Networks v2 creates isolated network environments for users using Pulumi Automation API inside a Lambda function.
Lambda Configuration
| Setting | Value |
|---|---|
| Runtime | Node.js 22.x |
| Memory | 1 GB |
| Timeout | 15 minutes |
| Storage | EFS mount at /mnt/efs |
| VPC | Connected to application VPC |
| Permissions | Full AWS access (*) |
| Trigger | SQS FIFO queue |
What Pulumi Creates Per Network
Network Expiry
A cron Lambda runs every minute to check for expired networks:
- Queries MongoDB for expired network instances
- Sends SQS message to destroy the Pulumi stack
- Lambda destroys all AWS resources for that network
8. AWS Services Map
Service Usage Summary -- What & Why
| Service | What It Does | Why This Choice |
|---|---|---|
| EC2 | Deploys VMs (spot + on-demand), manages AMIs, key pairs, volumes | The entire product is built around giving users real machines to hack. EC2 is the only AWS service that provides full OS-level virtual machines with arbitrary network configs and pre-baked AMIs. Spot instances cut costs ~60-70% for ephemeral, short-lived VMs that users will destroy in 1-3 hours anyway. |
| S3 | Stores images, VPN configs, badges, certificates, VM uploads, RAG files, skills matrices | Cheap, durable, globally-accessible object storage. VM disk images need to live in S3 before being imported as AMIs. Presigned URLs let the frontend upload/download directly without proxying through the API. |
| ECS Fargate | Runs Guacamole (web + guacd) and Nginx reverse proxy per region | Guacamole and Nginx are long-running services that need to scale independently per region. Fargate removes the need to manage EC2 hosts for these containers -- AWS handles the underlying compute. |
| Lambda | Networks IaC handler, Turbo S3 cache handler, cron jobs, log ingestion, AMI state change handler | Perfect for event-driven, short-lived work: a SOC-Sim log needs to be ingested at a specific time, a network needs provisioning, an AMI import completed. Pay-per-invocation means zero cost when idle. |
| EventBridge Scheduler | Schedules one-time events for SOC-Sim log ingestion into SIEM VMs | SOC-Sim logs must appear in the SIEM at precise timestamps to simulate a real attack timeline. EventBridge one-time schedules let you say "fire this Lambda at exactly 14:32:07" per log entry -- no polling, no cron. |
| SQS | FIFO queue for network infrastructure provisioning messages | Network creation via Pulumi takes up to 15 minutes. SQS decouples the API request from the Lambda execution, guarantees message ordering (FIFO), and provides at-least-once delivery with built-in retry. |
| API Gateway | HTTP APIs for Turbo S3 cache and Mock API | Lightweight serverless HTTP endpoints that don't justify running a full server.
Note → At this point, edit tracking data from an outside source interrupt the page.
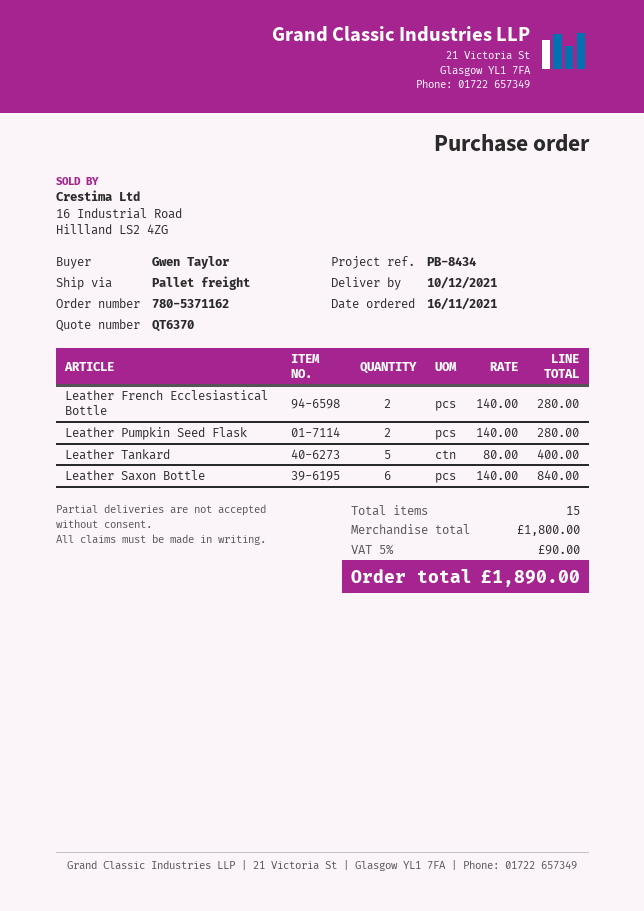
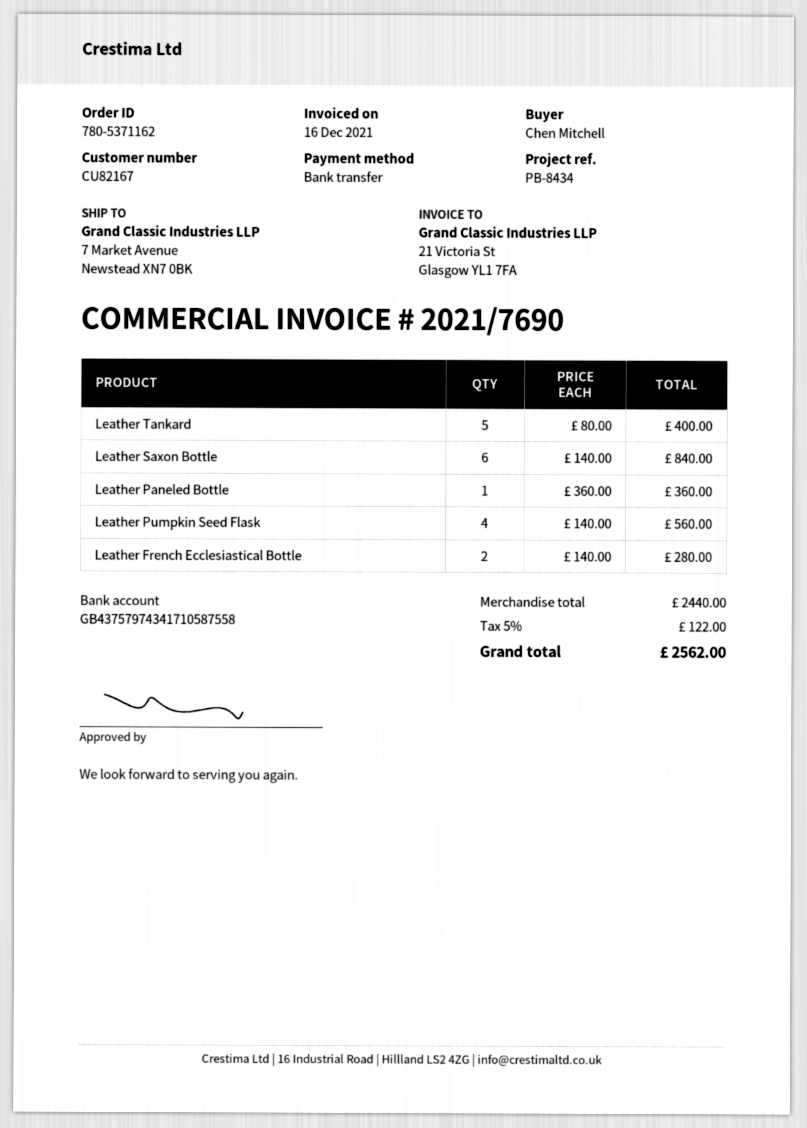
ordered by: Gwen Taylor -> Chen Mitchell
Leather Pumpkin Seed Flask: 2 x 140.00 = 280.00 -> 4 x 140.00 = 560.00
Leather Paneled Bottle: none -> 1 x 360.00 = 360.00
subtotal: 1800.00 -> 2440.00
tax: 5% = 90.00 -> 5% = 122.00
total: 1890.00 -> 2562.00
API Gateway + Lambda is the cheapest way to expose an HTTP endpoint that's called infrequently. |
| Transit Gateway | Cross-region VPC peering for VM connectivity | Users in India deploy VMs in ap-south-1, but the API runs in eu-west-1. TGW peering lets the API server's VPC talk to VM VPCs across regions without setting up individual VPC peering per region-pair. |
| Step Functions | Cloud training account lifecycle (assign, move OU, recycle) | AWS account provisioning is a multi-step workflow (create account, move to OU, set permissions, assign to user). Step Functions model this as a state machine with built-in retries and rollback -- much safer than chaining Lambda calls manually. |
| SSM Parameter Store | Cell-based infrastructure configs, subnet/SG references | Infrastructure metadata (which subnets are available, which security groups to use) changes per cell and region. SSM provides a centralized, versioned key-value store that both IaC and runtime code can read from. Cheaper than Secrets Manager for non-sensitive config. |
| Secrets Manager | Guacamole secret keys, sensitive credentials per region | Guacamole JSON secret keys and other credentials must be encrypted at rest and rotatable. Secrets Manager provides automatic encryption, access audit trails, and cross-region replication. |
| Auto Scaling | Manages Guacamole load balancer instance pools | VM traffic is bursty -- a cohort of students might start a room simultaneously. Auto Scaling adjusts Guacamole capacity between 2-20 instances based on CPU, so we don't over-provision during off-peak hours. |
| CloudWatch | Logs for all Lambda functions, ECS Container Insights, CPU alarms | Lambda logs go to CloudWatch by default (no choice). Container Insights gives ECS-level metrics (CPU, memory, network) without instrumenting the app. Alarms trigger when Guacamole CPU hits 60% to flag scaling issues early. |
| EFS | Persistent storage for Pulumi binaries and state in Lambda | Lambda has only 512MB of ephemeral /tmp storage. Pulumi's binary + node_modules + state files exceed that. EFS provides a shared, persistent filesystem mounted at /mnt/efs that persists across Lambda invocations. |
| IAM | Multi-account credential profiles (default, admin, network-infra, vm-upload, cloud-training) | Different operations require different AWS accounts with different permission boundaries. VM uploads go to a dedicated account, cloud training uses its own account, network infra has its own. IAM profiles isolate blast radius -- a compromised key only affects one concern. |
9. Data Layer
MongoDB
Why MongoDB? The data is deeply nested and schema-diverse -- a VM instance document looks nothing like a user document or a SOC-Sim run. MongoDB's flexible schema handles this naturally. Mongoose adds just enough structure (schemas, validation, indexes) without the rigidity of a relational DB. The platform also needs fast reads on varied query patterns (by user, by room, by instance ID, by status), which compound indexes on a document store handle well.
Connection settings:
- Pool: min 2, max 50
- Read preference:
primary - Read concern:
local - Write concern:
majority - Retry reads and writes enabled
Key collections:
instances-- Running VM instancesuploads-- VM templates/imagesusers-- User accountssoc_sim_runs/soc_sim_run_alerts-- SOC Sim datathreat_hunting_runs-- Threat Hunting datascheduler_jobs-- Agenda.js job queuesessions-- Express sessions- Network templates, paths, modules, rooms, companies, etc.
Redis
Why Redis? Sub-millisecond reads for rate limiting (every single API request checks Redis), Socket.IO pub/sub across multiple API instances, and Bull queue backing. Two instances isolate the latency-critical main workload from the Tutor feature's higher-volume writes.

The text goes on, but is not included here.